Asking Questions at Van Vessem
In anticipation of an exhibition featuring the work of painter and mixed-media artist Tom Culora, I visited his studio in a wasabi-green cinderblock building that once housed a handkerchief mill in Warren, Rhode Island. Thirty-something years ago, Culora received a full scholarship at the School of Visual Arts in New York City, earning a BFA. Delving into the art history of the late 19th and early 20th century, he developed an unbridled appreciation for painters like Edward Hopper, Robert Henri and others who offered images of “everyday people.” At that time, he was too earnest for irony.
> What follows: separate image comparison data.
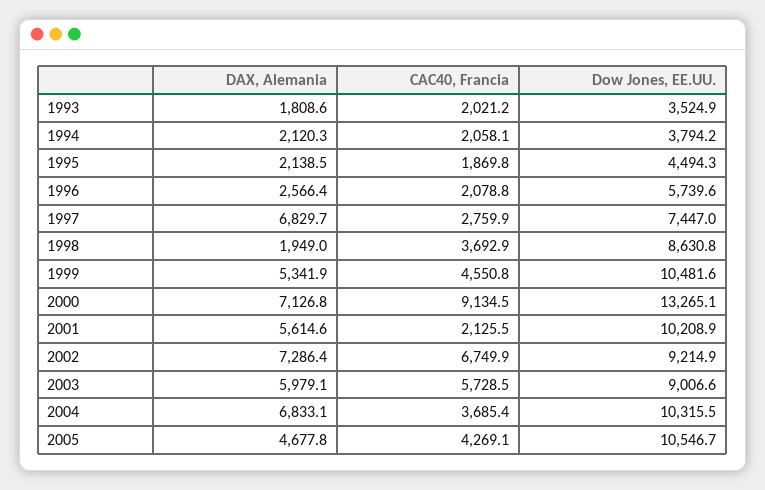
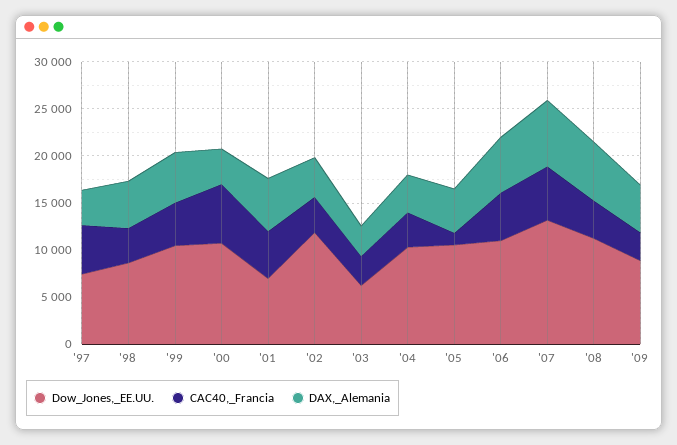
DAX, Alemania, 1993: 1808.6 -> none
CAC40, Francia, 1993: 2021.2 -> none
Dow Jones, EE.UU., 1993: 3524.9 -> none
DAX, Alemania, 1994: 2120.3 -> none
CAC40, Francia, 1994: 2058.1 -> none
Dow Jones, EE.UU., 1994: 3794.2 -> none
DAX, Alemania, 1995: 2138.5 -> none
CAC40, Francia, 1995: 1869.8 -> none
Dow Jones, EE.UU., 1995: 4494.3 -> none
DAX, Alemania, 1996: 2566.4 -> none
CAC40, Francia, 1996: 2078.8 -> none
Dow Jones, EE.UU., 1996: 5739.6 -> none
DAX, Alemania, 1997: 6829.7 -> 4000
CAC40, Francia, 1997: 2759.9 -> 5000
DAX, Alemania, 1998: 1949 -> 5000
DAX, Alemania, 2000: 7126.8 -> 4000
CAC40, Francia, 2000: 9134.5 -> 6000
Dow Jones, EE.UU., 2000: 13265.1 -> 11000
CAC40, Francia, 2001: 2125.5 -> 5000
Dow Jones, EE.UU., 2001: 10208.9 -> 7000
DAX, Alemania, 2002: 7286.4 -> 4000
CAC40, Francia, 2002: 6749.9 -> 4000
Dow Jones, EE.UU., 2002: 9214.9 -> 12000
DAX, Alemania, 2003: 5979.1 -> 3000
CAC40, Francia, 2003: 5728.5 -> 3000
Dow Jones, EE.UU., 2003: 9006.6 -> 6000
DAX, Alemania, 2004: 6833.1 -> 4000
CAC40, Francia, 2005: 4269.1 -> 1000
Dow Jones, EE.UU., '06: none -> 11000
CAC40, Francia, '06: none -> 5000
DAX, Alemania, '06: none -> 6000
Dow Jones, EE.UU., '07: none -> 13000
CAC40, Francia, '07: none -> 6000
DAX, Alemania, '07: none -> 7000
Dow Jones, EE.UU., '08: none -> 11000
CAC40, Francia, '08: none -> 4000
DAX, Alemania, '08: none -> 6000
Dow Jones, EE.UU., '09: none -> 9000
CAC40, Francia, '09: none -> 3000
DAX, Alemania, '09: none -> 5000

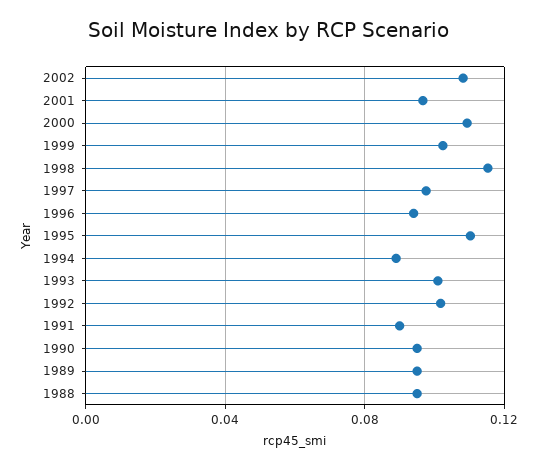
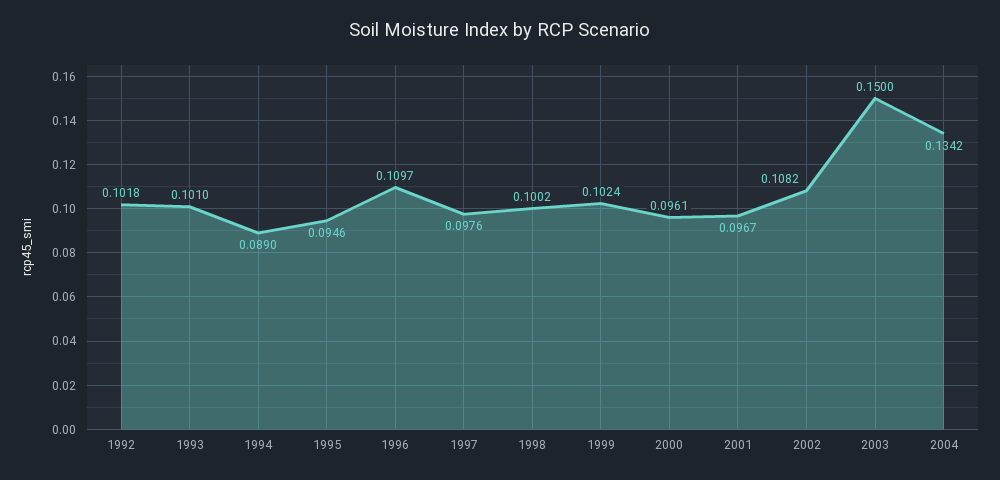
2000: 0.11 -> 0.0961
1998: 0.115 -> 0.1002
1996: 0.095 -> 0.1097
1995: 0.11 -> 0.0946
1991: 0.09 -> none
1990: 0.095 -> none
1989: 0.095 -> none
1988: 0.095 -> none
2003: none -> 0.15
2004: none -> 0.1342

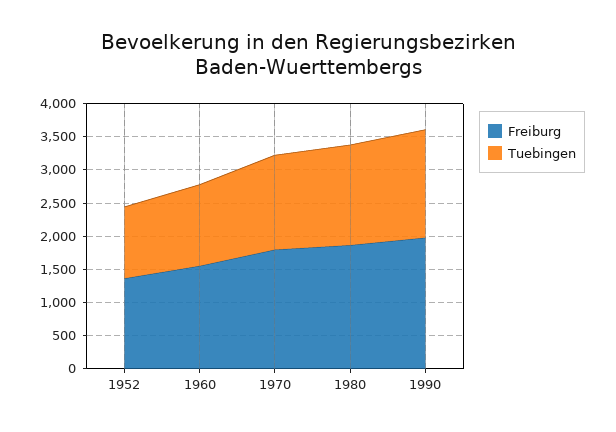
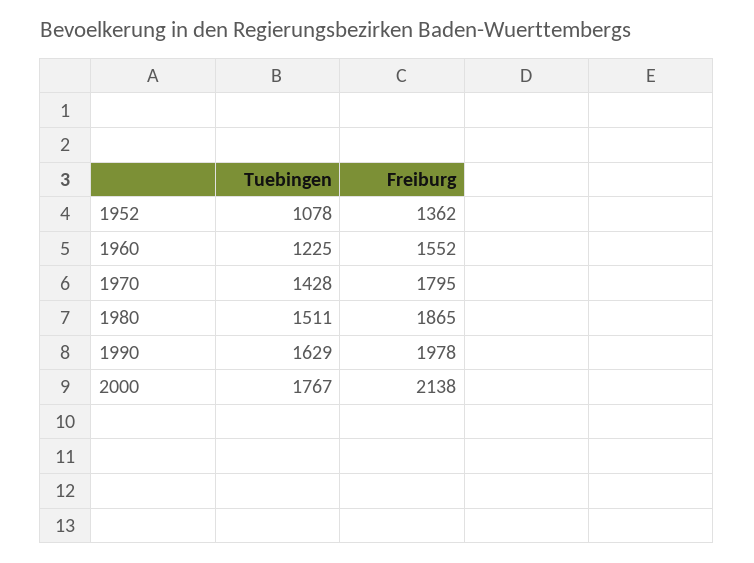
Tuebingen, 2000: none -> 1767
Freiburg, 2000: none -> 2138

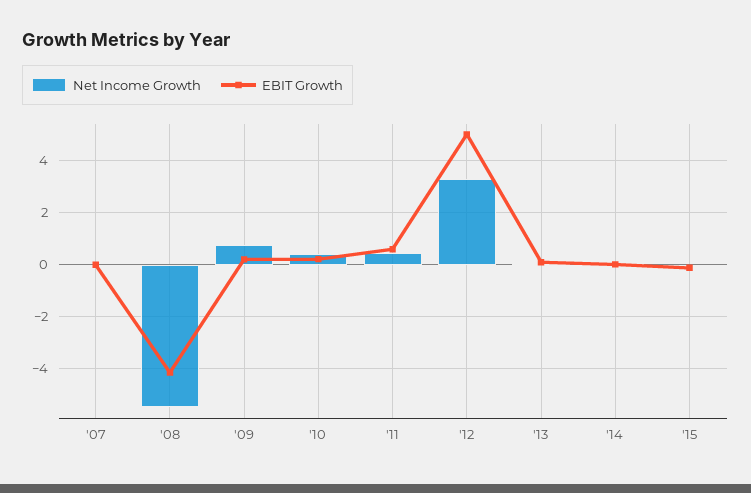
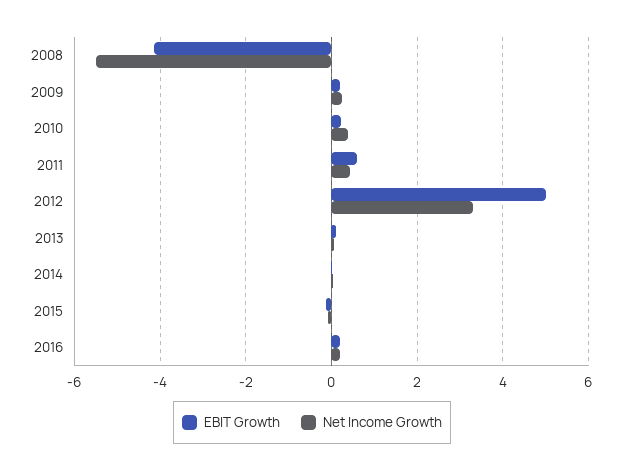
Net Income Growth, '07: 0 -> none
EBIT Growth, '07: 0 -> none
Net Income Growth, '09: 0.75 -> 0.2
EBIT Growth, 2016: none -> 0.2
Net Income Growth, 2016: none -> 0.2

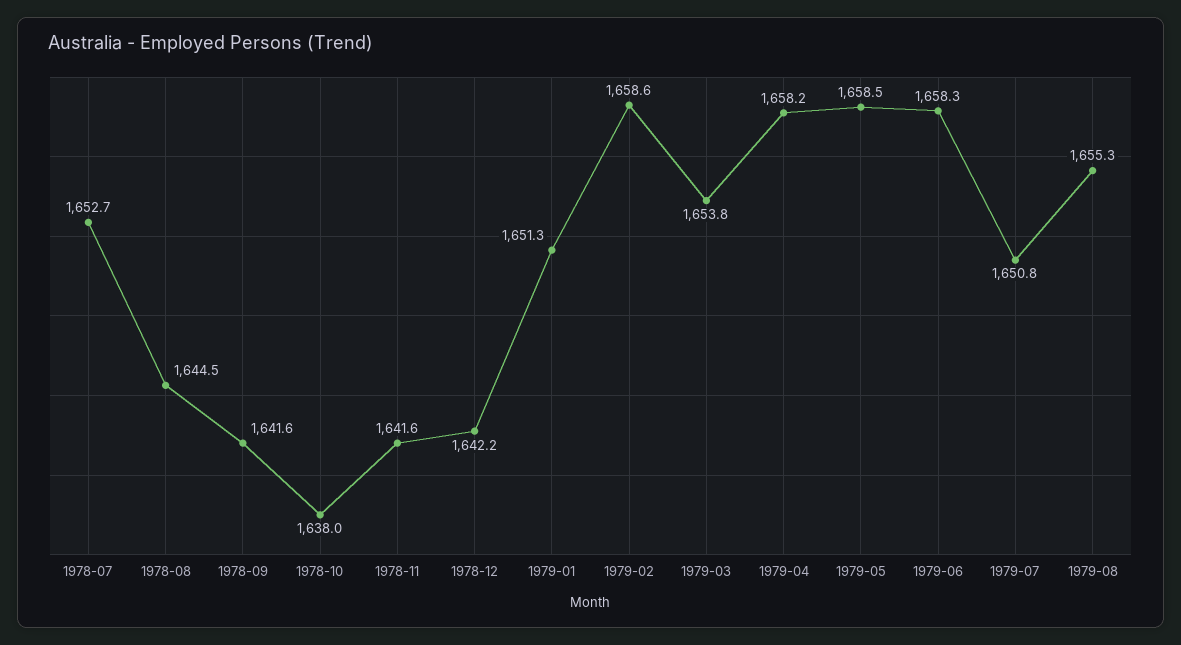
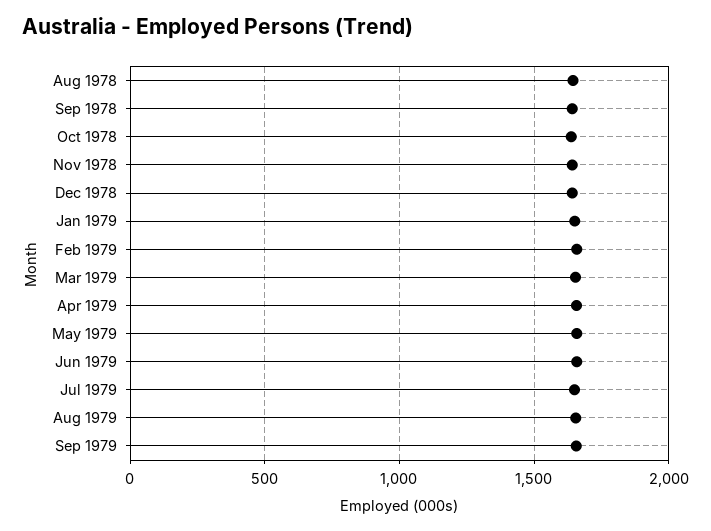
1978-07: 1652.7 -> none
Sep 1979: none -> 1650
That has changed. Culora has worked much of his life in the military — he is an aircraft pilot and an authority on underwater warfare — and in international relations and security. Culora’s career path took an unusual twist, and yet that deviation from the standard painter’s trajectory (pursuit of the MFA, teaching art, etc.) certainly had to be one of the elements that led to the development of his keen sense of humor and a postmodernist irony borne of social observation and an understanding of the absurd.
Culling images from the Internet, Culora rejects celebrity and the cult of personality and instead celebrates the anonymity provided by the enhanced connection and the real disconnect of social networks. In his Mother Board series, created with oil paint and glazes on electronic computer panels, he captures stills from posted Internet chats and enlarges them to Chuck Close-scale portraits of unknown individuals. Some are women or teenaged girls, but there is also an androgynous young boy. This “sampling” or appropriation of images creates questions about observation, gender relations and the infamous male gaze. They are bold and demanding and surprisingly intimate.
Culora’s “Shock and Awe” is a striking work. It features 12 frames that mimic old school television cabinets. The frames are cast plaster in colors that would fit in to a late-1950s kitchenette — cotton candy pink, teal, lavender, salmon and sky blue. Within them are black-and-white film stills portraying six men and six women. The men appear — for the most part — to be unimpressed, bored, indifferent or merely tolerant. The young women cry, laugh and scream in near-ecstasy. Period hairstyles and clothing suggest the early Mad Men era. They could be reacting to a Beat reading in a coffee shop or to the news of the assassination of JFK. But it is neither. The men (shock) and the women (awe) are in the audience of the Ed Sullivan Show, watching the Beatles perform. Culora chooses to observe the audience, not the Fab Four.